GOODBYE SELFIE

cry2[1]

For me, performance has always been about troubling the subject-object relationship, explicitly and directly. When done well, it explodes the relationships so that these positional categories are shattered, fragmented, and turned shrapnel. A good performance locates and dislocates the ‘you-ness’ and ‘I-ness’ from a centered and well-balanced place. and self/itness, whatever that might be for each of those positions, is momentarily dissolved. Yes—the performer acts, acts out or doesn’t act at all—observes—but the audience does too act—the audience responds, reacts, rewards. Sometimes the audience leaves—this is acting too. The performer instigates the you into a position of action. In my projects—see some here—the linchpin of each performance relies on my ability to submit to a fully selfish and selfless trance where the you/audience is doing the most acting, the most “work.”

“LOOK AT ALL THESE FEMALES IN THEIR PANTIES TAKING SELFIES”

On the weekend of October 10th, I performed as part of writer and performance artist Kate Durbin‘s Hello Selfie project. Performance instructions outlined cryptic guidelines like “You are a cat but you are also a girl” and “You have no mouth so you do not speak.” Our rehearsals included trying on the bob-style platinum blonde wigs, looking sad, acting like cats and—despite not really needing it—practicing taking selfies in various poses that read teen girl. This we did easily. We talked briefly of what to do in case of harassment and what to do if a police officer approached. We also talked about what to do in case of rain.

Finger1[1]

 

“WHY YOU ALL DRESSING LIKE THAT”

I spent the month leading up to Hello Selfie having bad-feminist thoughts. I made plans for rigorous workouts and dieting that never took place. Half of the time I spent considering my body’s flaws and the other half I spent hating myself for having these thoughts. I managed to negotiate my thoughts down to their scariest, barest bone: the possibility of NOT being considered a fuck-object, in the way many of us women are conditioned to understand our own value, feels like a kind of death via exclusion. The loneliest part: the acknowledgement that my fellow kitties in this performance were probably having these same concerns and the realization that solidarity in these thoughts didn’t make a difference to me. At all. We want to be revolutionaries, but desirable, pretty revolutionaries. So, I had my thoughts, the bad ones, and the good ones too, like, if you want to be a feminist, not obsessing over your appearance is how you enact feminism for yourself. The work of my feminism, at least some of it, starts with me and my thoughts.
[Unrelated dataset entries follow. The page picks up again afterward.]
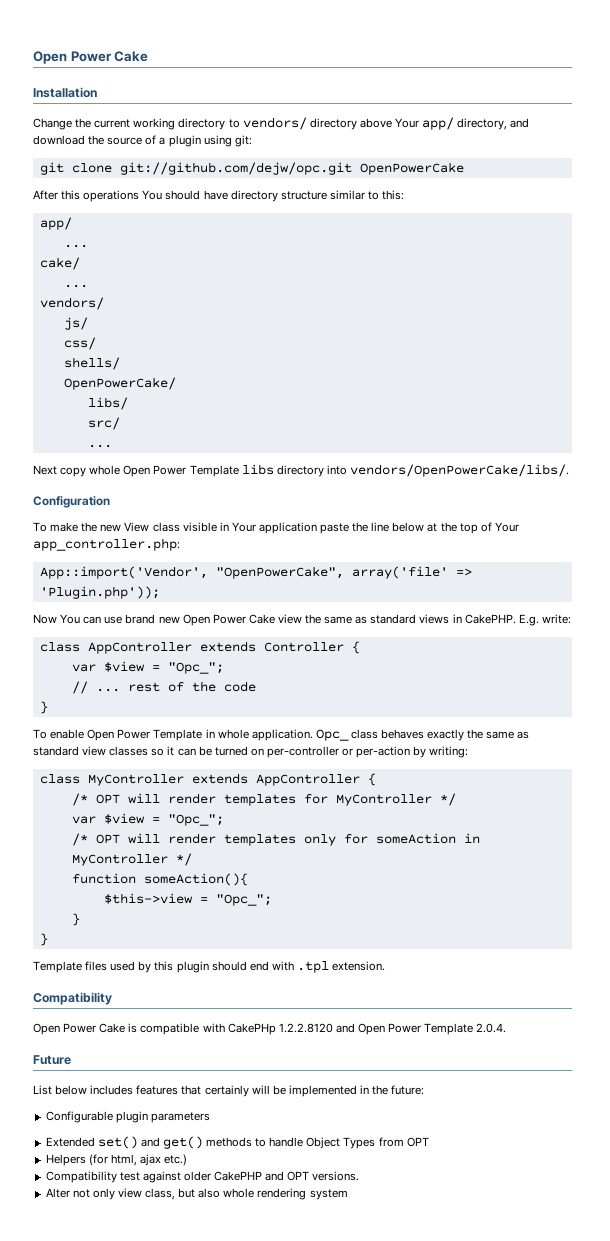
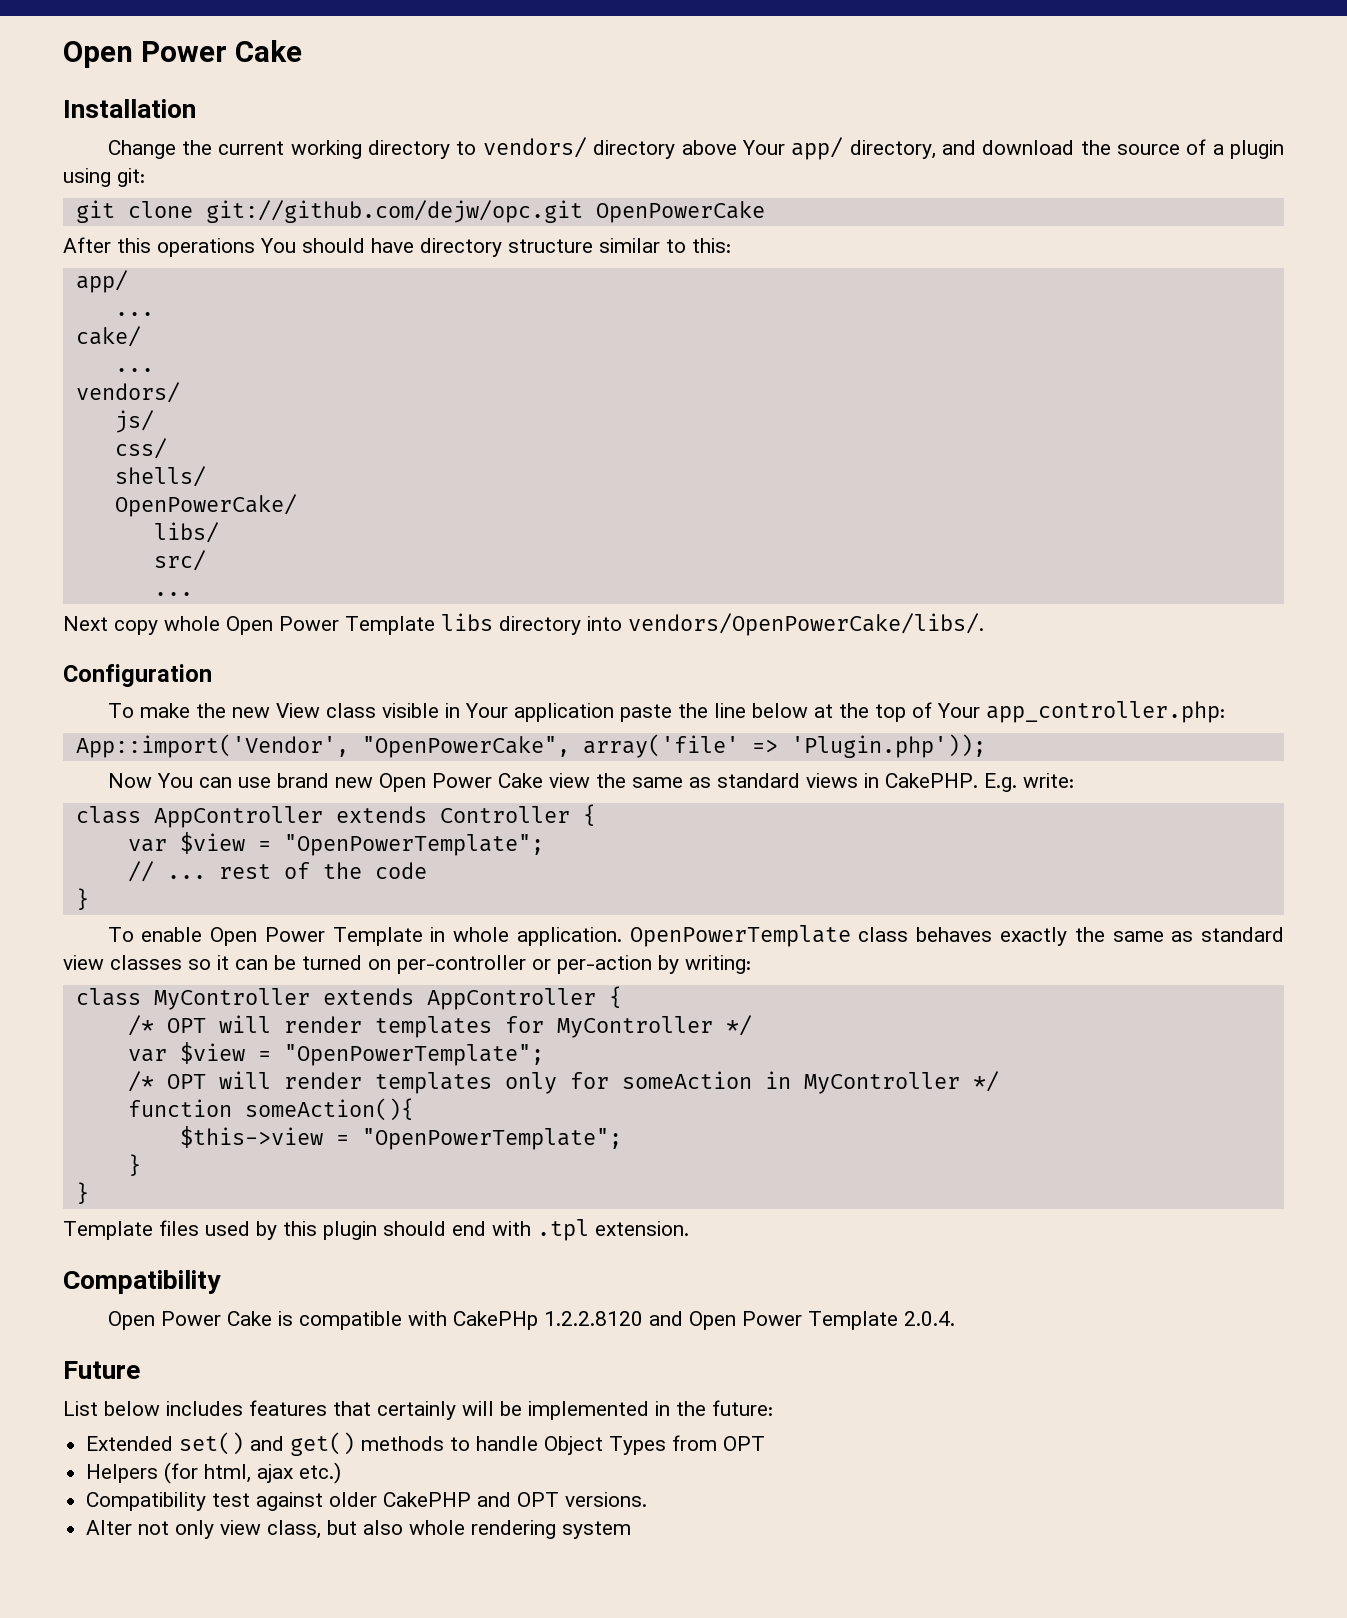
  class AppController extends Controller {
- var $view = "Opc_";
+ var $view = "OpenPowerTemplate";
- Opc_ class behaves exactly the same as standard view classes so it can be turned on per-controller or per-action by writing:
+ OpenPowerTemplate class behaves exactly the same as standard view classes so it can be turned on per-controller or per-action by writing:
  /* OPT will render templates for MyController */
- var $view = "Opc_";
+ var $view = "OpenPowerTemplate";
- $this->view = "Opc_";
+ $this->view = "OpenPowerTemplate";
- Configurable plugin parameters

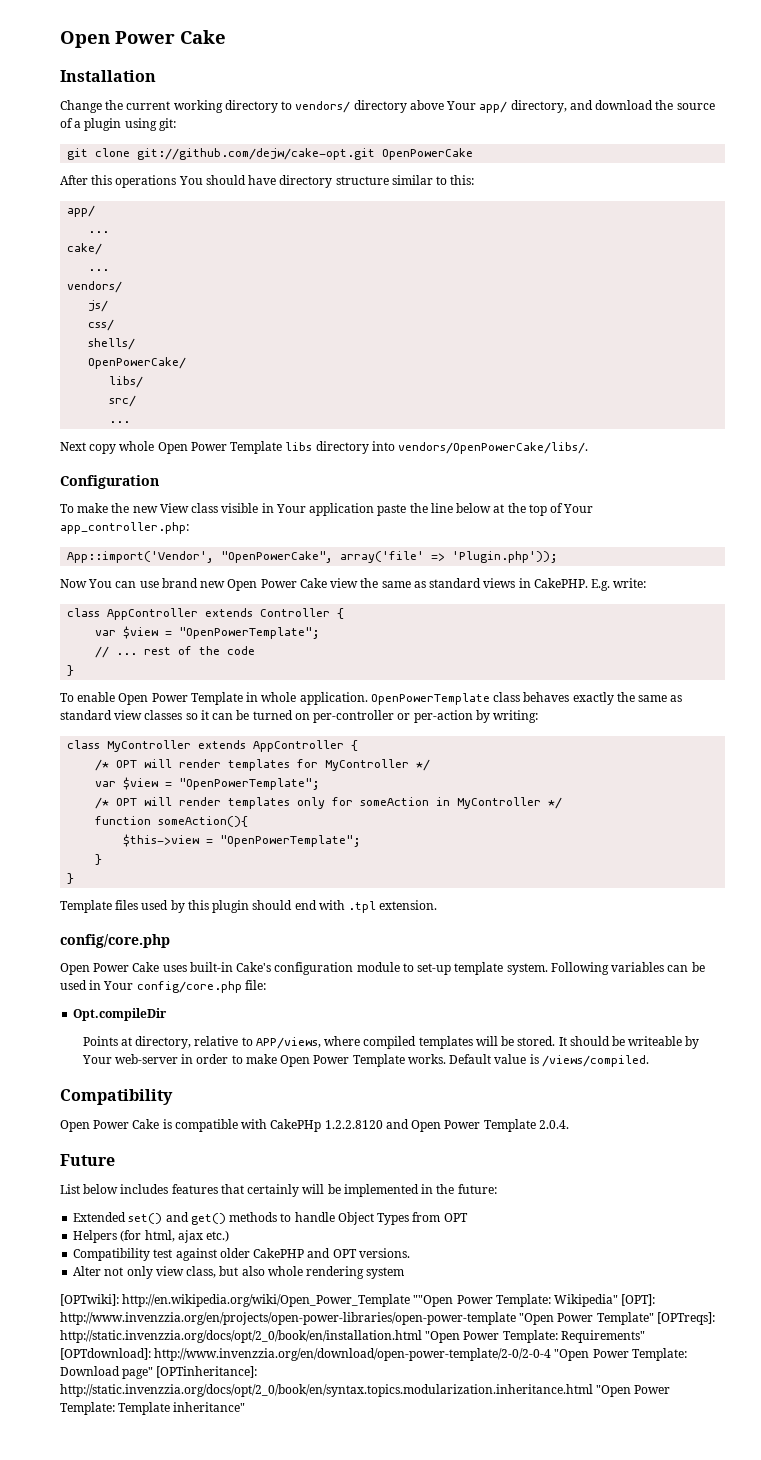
- git clone git://github.com/dejw/opc.git OpenPowerCake
+ git clone git://github.com/dejw/cake-opt.git OpenPowerCake
  Template files used by this plugin should end with .tpl extension.
+ config/core.php
+ Open Power Cake uses built-in Cake's configuration module to set-up template system. Following variables can be used in Your config/core.php file:
+ Opt.compileDir
+ Points at directory, relative to APP/views, where compiled templates will be stored. It should be writeable by Your web-server in order to make Open Power Template works. Default value is /views/compiled.
+ [OPTwiki]: http://en.wikipedia.org/wiki/Open_Power_Template ""Open Power Template: Wikipedia" [OPT]: http://www.invenzzia.org/en/projects/open-power-libraries/open-power-template "Open Power Template" [OPTreqs]: http://static.invenzzia.org/docs/opt/2_0/book/en/installation.html "Open Power Template: Requirements" [OPTdownload]: http://www.invenzzia.org/en/download/open-power-template/2-0/2-0-4 "Open Power Template: Download page" [OPTinheritance]: http://static.invenzzia.org/docs/opt/2_0/book/en/syntax.topics.modularization.inheritance.html "Open Power Template: Template inheritance"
“OH! I NEED ONE! I NEED ONE LITTLE KITTY.”

“In the past few years, poetics and selfies alike have been formally and thematically integrated into various exhibitions and contemporary art practices, from net art to alt lit. Selfies suggest—as a practice—formal strategies that speak to the essential struggle to self-image on the web, an inherently weak structure for the formulation (and actualization) of a supposedly coherent self. Do these images temporarily stabilize you?” (1)

This question of the “coherent self,” specifically as it is (re)imagined vis-á-vis the messy constructs of new media platforms and communication technologies (as Andrew Durbin notes above in his essay “Selfie Poetics”), is important to my work—and to that of many of my contemporaries, both poets and artists alike—and also, for me, at one of the shifty centers of Hello Selfie. With its efforts towards redundancy, multiplicity, competition and superfluousness—Hello Selfie is about a gendered excess that gives way to both dream and nightmare. It positions the self-determinist feminist strategies the selfie alluringly provides in competition with the realities of the bodied, female-identifying SOBJECT. The excessiveness is both virtual and material: a (seemingly endless) parade of (selfies) women clad in gimmicky teen-girl uniforms, gothy make-ups, sticker armors-cum-kitty-tats. Yes, we were different colors and sizes, but ultimately reduced to the same, flickery, warped-image of each other. At one point during dress-up, after all of us had donned our wigs and face paint, we had to start identifying ourselves to ourselves. In fact, we were most identifiable via selfies—our unique features and idiosyncrasies only visible in the details of our photos or tags.

People[1]

“LOOK AT ALL THESE GIRLS THEY ARE NAKED.”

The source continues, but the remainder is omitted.